Private school students in Dubai are performing above the international average in mathematics, science and reading, according to the latest results of the Programme for International Student Assessment (Pisa).
The students have scored 501, 500, and 501 for mathematics, science and reading, respectively, well above the average of 489, 489 and 487.
Taken as a group, Dubai private schools ranked 19th among all countries and economies participating in Pisa, meeting a target of the 2021 National Agenda.
“These results confirm the commitment that private schools in Dubai have made to provide world-class education to hundreds of thousands of students from all over the globe,” said Dr Abdulla Al Karam, chairman of the Board of Directors and director-general of the Knowledge and Human Development Authority (KHDA).
“All families in the emirate – whether they’ve been here for many years or considering a move here in the future – can feel confident that their children are receiving high quality education, comparable to the best in the world.” Since Dubai private schools first participated in Pisa in 2009, students’ scores for mathematics, science and reading have gone up by 27, 14 and 22 points, respectively. This increase is equivalent to half a year’s worth of extra schooling, based on the assessment’s standards.
Emirati students in these schools also showed significant progress. In mathematics, they have improved by 36 points between 2009 and 2018 – equivalent to one year’s extra schooling. In science, they have climbed 27 points, and 19 points in reading over the same period.

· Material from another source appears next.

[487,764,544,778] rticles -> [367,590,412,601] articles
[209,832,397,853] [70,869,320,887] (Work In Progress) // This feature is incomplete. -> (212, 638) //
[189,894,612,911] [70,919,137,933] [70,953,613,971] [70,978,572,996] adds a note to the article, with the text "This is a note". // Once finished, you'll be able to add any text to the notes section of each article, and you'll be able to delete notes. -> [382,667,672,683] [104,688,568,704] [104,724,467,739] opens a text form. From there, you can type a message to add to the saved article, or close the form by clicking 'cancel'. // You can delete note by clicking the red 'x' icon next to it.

In general, the highest scorers by curriculum were students attending International Baccalaureate schools, followed by students at UK curriculum schools, then those at Indian curriculum schools, and schools offering a US-based curriculum.
“We’re grateful to the support and love shown by Dubai’s community of teachers, school leaders and parents – these results reflect their devotion to giving all our children a high-quality education that is rooted in wellbeing and rising towards the future,” Dr Al Karam said.
Pisa assesses how well students can use real-life skills to apply mathematics, science and reading skills in practical, everyday situations. Many of the skills required, such as confidence, problem-solving, perseverance and empathy, are linked to wellbeing and improved life outcomes.
Pisa is held every three years by the Organisation for Economic Cooperation and Development (OECD). The latest cycle included 800,000 students from 79 countries.